▶ Try it
Could you count how many lines of the data include "Apportioned" and answer with the number only?

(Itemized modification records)
────────────────────────────────────────

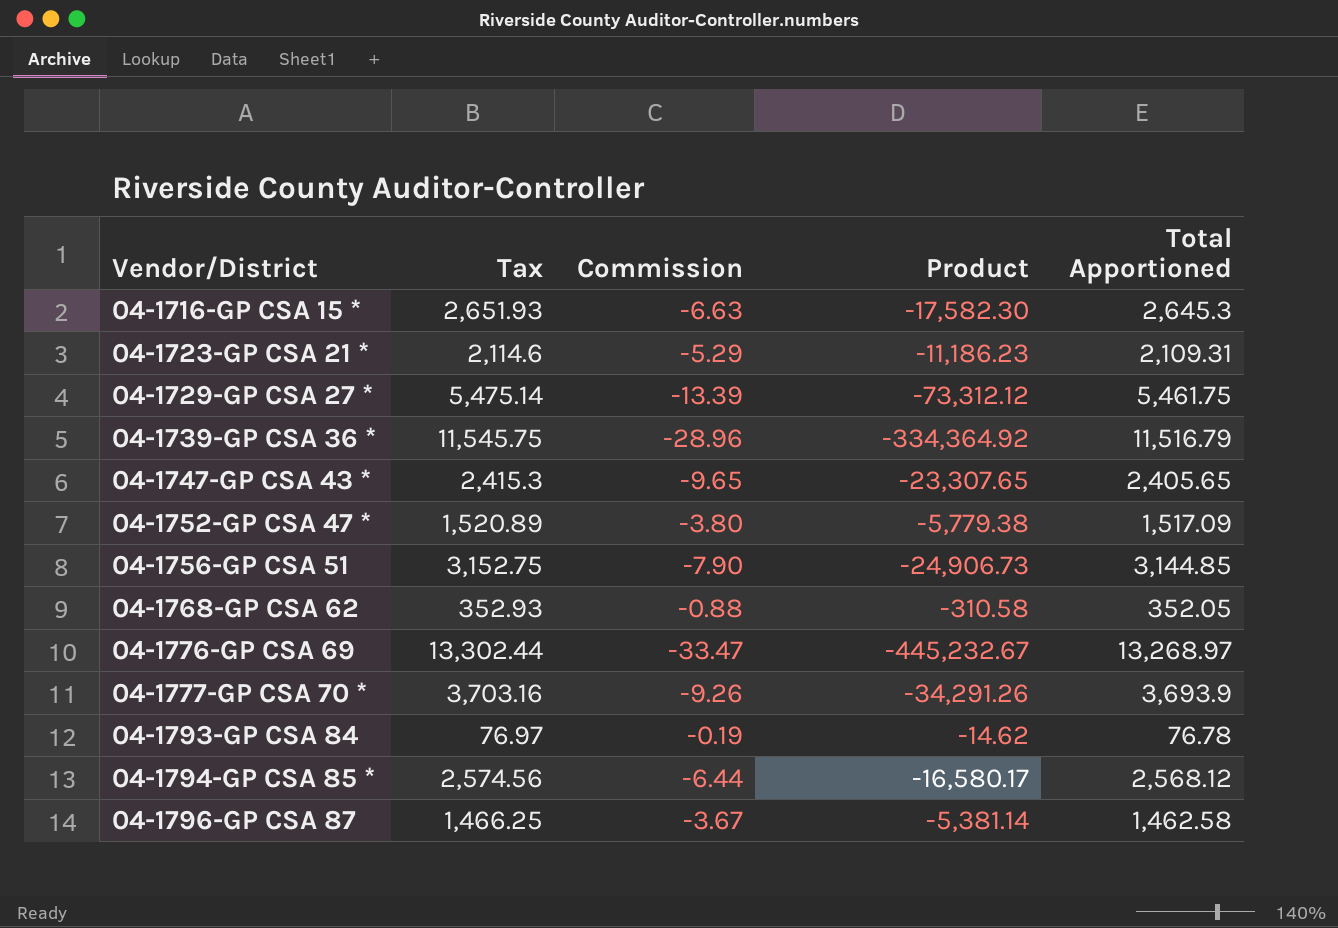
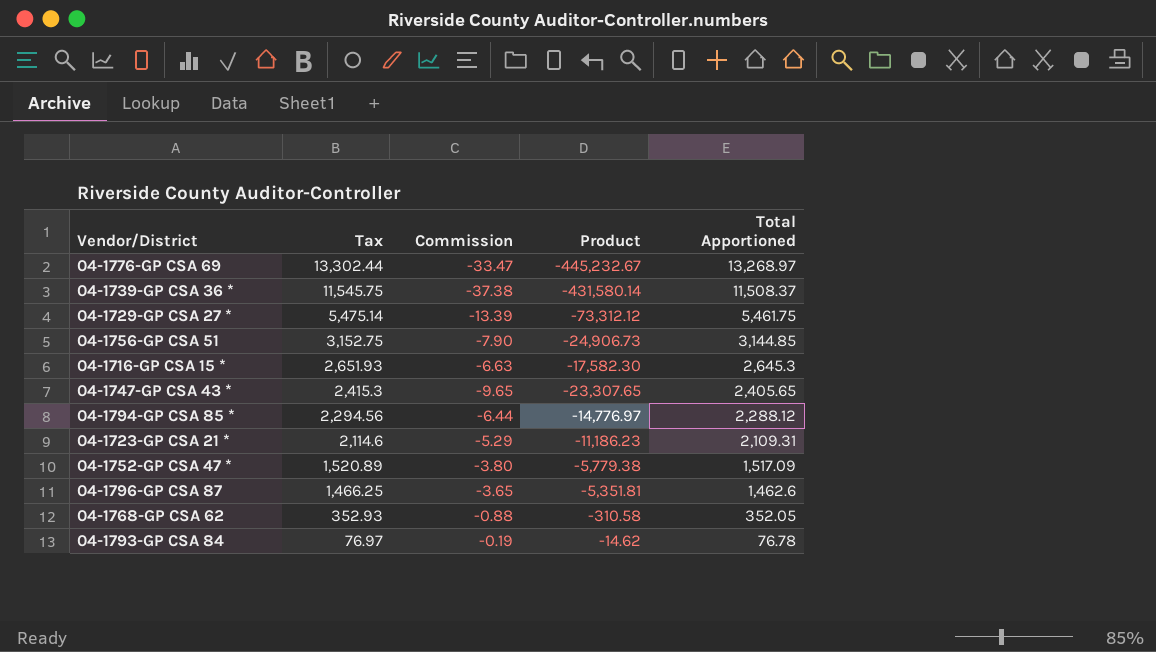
row order: Vendor/District ascending -> Tax descending
row 04-1777-GP CSA 70 *: 3,703.16 | -9.26 | -34,291.26 | 3,693.9 -> none
04-1739-GP CSA 36 * | Commission: -28.96 -> -37.38
04-1739-GP CSA 36 * | Product: -334,364.92 -> -431,580.14
04-1739-GP CSA 36 * | Total Apportioned: 11,516.79 -> 11,508.37
04-1794-GP CSA 85 * | Tax: 2,574.56 -> 2,294.56
04-1794-GP CSA 85 * | Product: -16,580.17 -> -14,776.97
04-1794-GP CSA 85 * | Total Apportioned: 2,568.12 -> 2,288.12
04-1796-GP CSA 87 | Commission: -3.67 -> -3.65
04-1796-GP CSA 87 | Product: -5,381.14 -> -5,351.81
04-1796-GP CSA 87 | Total Apportioned: 1,462.58 -> 1,462.6

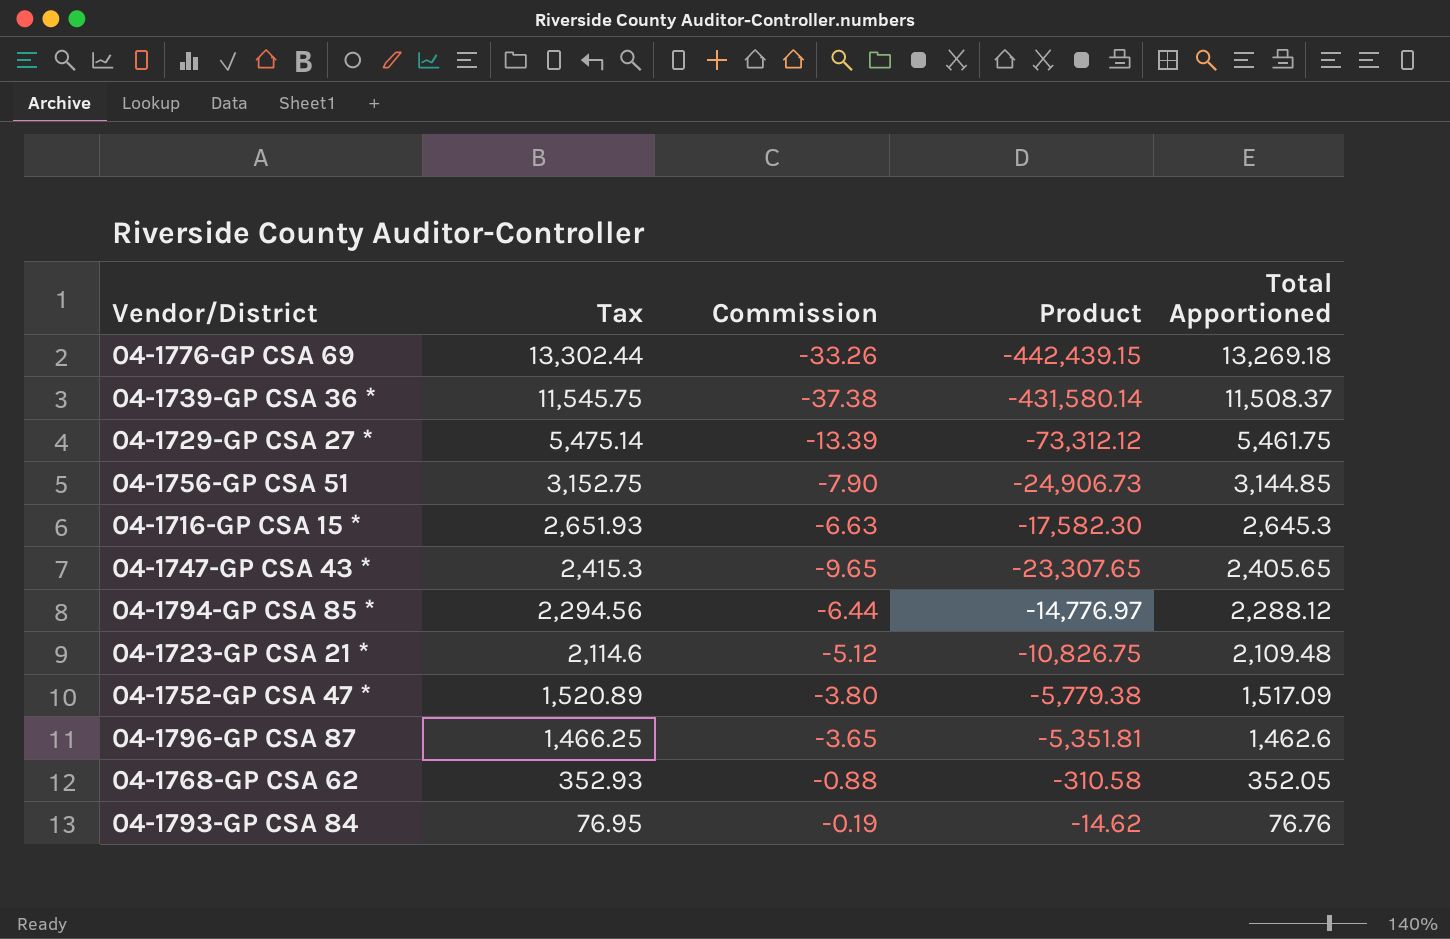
04-1776-GP CSA 69 | Commission: -33.47 -> -33.26
04-1776-GP CSA 69 | Product: -445,232.67 -> -442,439.15
04-1776-GP CSA 69 | Total Apportioned: 13,268.97 -> 13,269.18
04-1723-GP CSA 21 * | Commission: -5.29 -> -5.12
04-1723-GP CSA 21 * | Product: -11,186.23 -> -10,826.75
04-1723-GP CSA 21 * | Total Apportioned: 2,109.31 -> 2,109.48
04-1793-GP CSA 84 | Tax: 76.97 -> 76.95
04-1793-GP CSA 84 | Total Apportioned: 76.78 -> 76.76

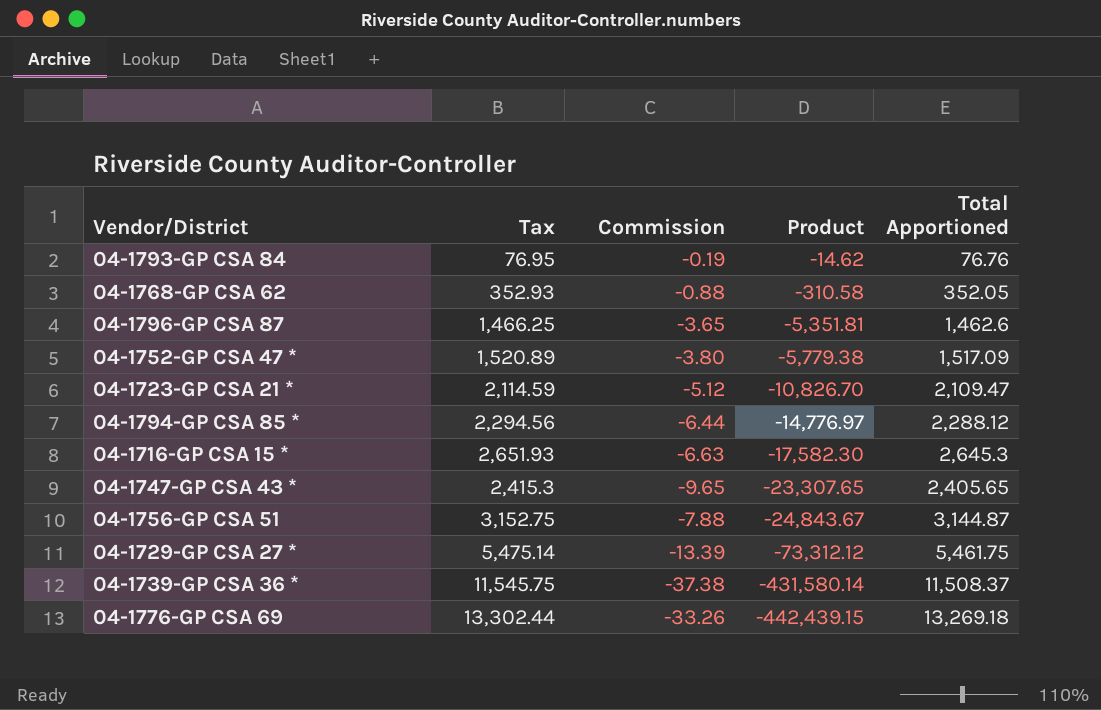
row order: Tax descending -> Product descending
04-1723-GP CSA 21 * | Tax: 2,114.6 -> 2,114.59
04-1723-GP CSA 21 * | Product: -10,826.75 -> -10,826.70
04-1723-GP CSA 21 * | Total Apportioned: 2,109.48 -> 2,109.47
04-1756-GP CSA 51 | Commission: -7.90 -> -7.88
04-1756-GP CSA 51 | Product: -24,906.73 -> -24,843.67
04-1756-GP CSA 51 | Total Apportioned: 3,144.85 -> 3,144.87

────────────────────────────────────────

▶ Output for this task
8